-- Opening Marker --

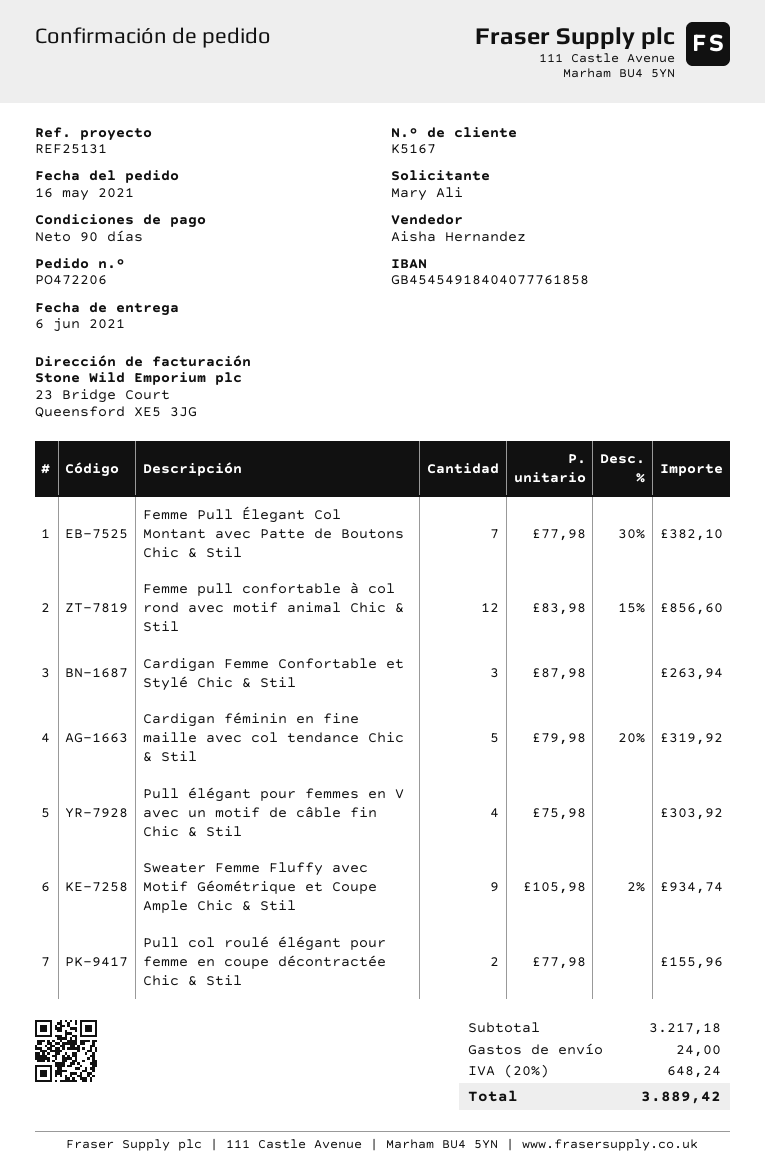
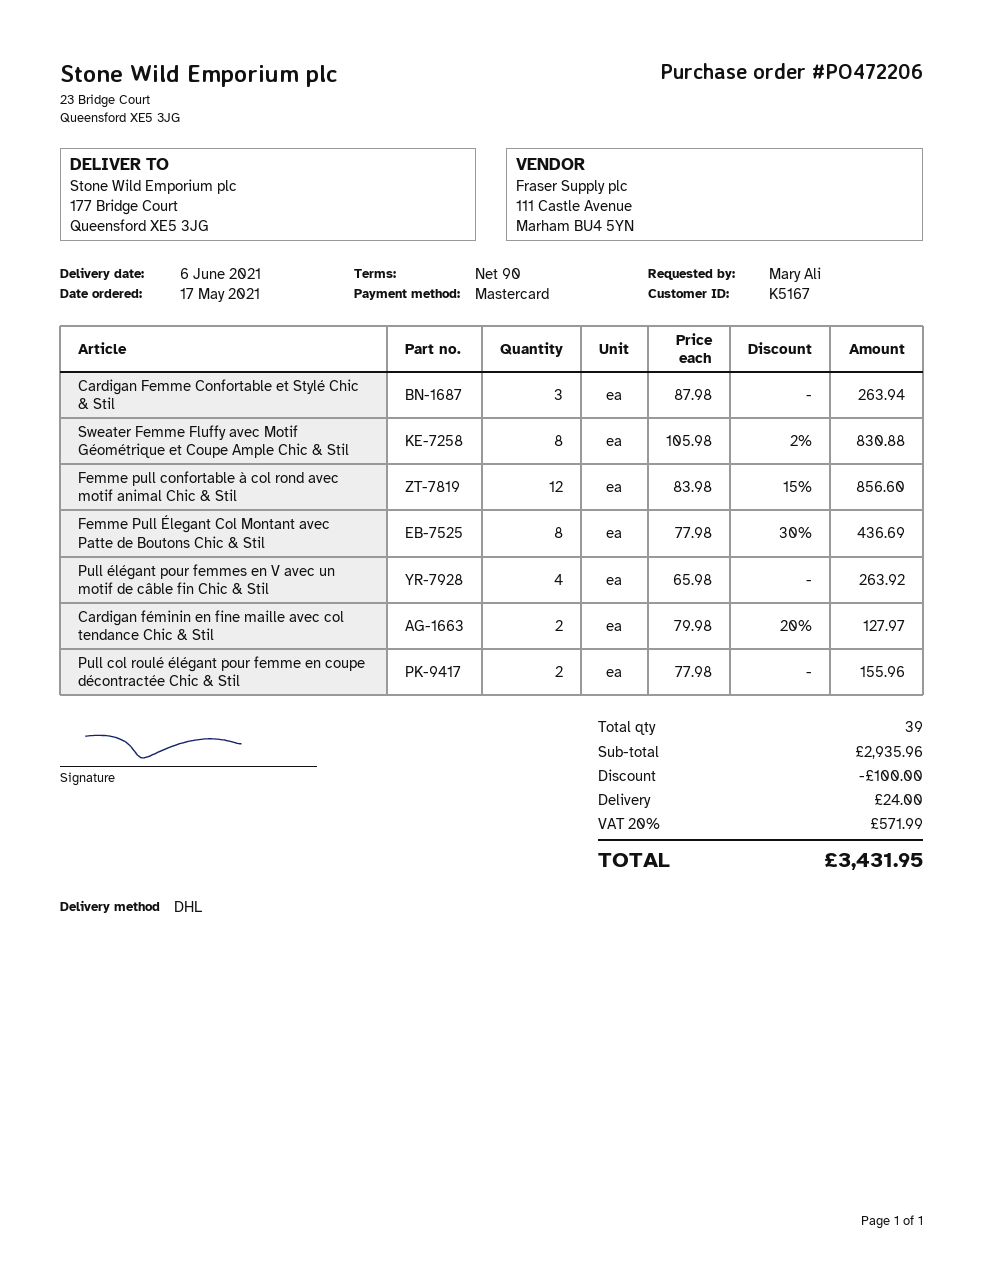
order date: 2021-05-16 -> 2021-05-17
Femme Pull Élegant Col Montant avec Patte de Boutons Chic & Stil: 7 x 77.98 - 30% = 382.10 -> 8 x 77.98 - 30% = 436.69
Cardigan féminin en fine maille avec col tendance Chic & Stil: 5 x 79.98 - 20% = 319.92 -> 2 x 79.98 - 20% = 127.97
Pull élégant pour femmes en V avec un motif de câble fin Chic & Stil: 4 x 75.98 = 303.92 -> 4 x 65.98 = 263.92
Sweater Femme Fluffy avec Motif Géométrique et Coupe Ample Chic & Stil: 9 x 105.98 - 2% = 934.74 -> 8 x 105.98 - 2% = 830.88
subtotal: 3217.18 -> 2935.96
discount: none -> 100.00
tax: 20% = 648.24 -> 20% = 571.99
total: 3889.42 -> 3431.95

-- Closing Marker --

Task prompt
Copy only the part of the records that runs from the first line to the line with "subtotal: 3217.18 -> 2935.96", ends included, leaving pictures out.

Problem solution
order date: 2021-05-16 -> 2021-05-17
Femme Pull Élegant Col Montant avec Patte de Boutons Chic & Stil: 7 x 77.98 - 30% = 382.10 -> 8 x 77.98 - 30% = 436.69
Cardigan féminin en fine maille avec col tendance Chic & Stil: 5 x 79.98 - 20% = 319.92 -> 2 x 79.98 - 20% = 127.97
Pull élégant pour femmes en V avec un motif de câble fin Chic & Stil: 4 x 75.98 = 303.92 -> 4 x 65.98 = 263.92
Sweater Femme Fluffy avec Motif Géométrique et Coupe Ample Chic & Stil: 9 x 105.98 - 2% = 934.74 -> 8 x 105.98 - 2% = 830.88
subtotal: 3217.18 -> 2935.96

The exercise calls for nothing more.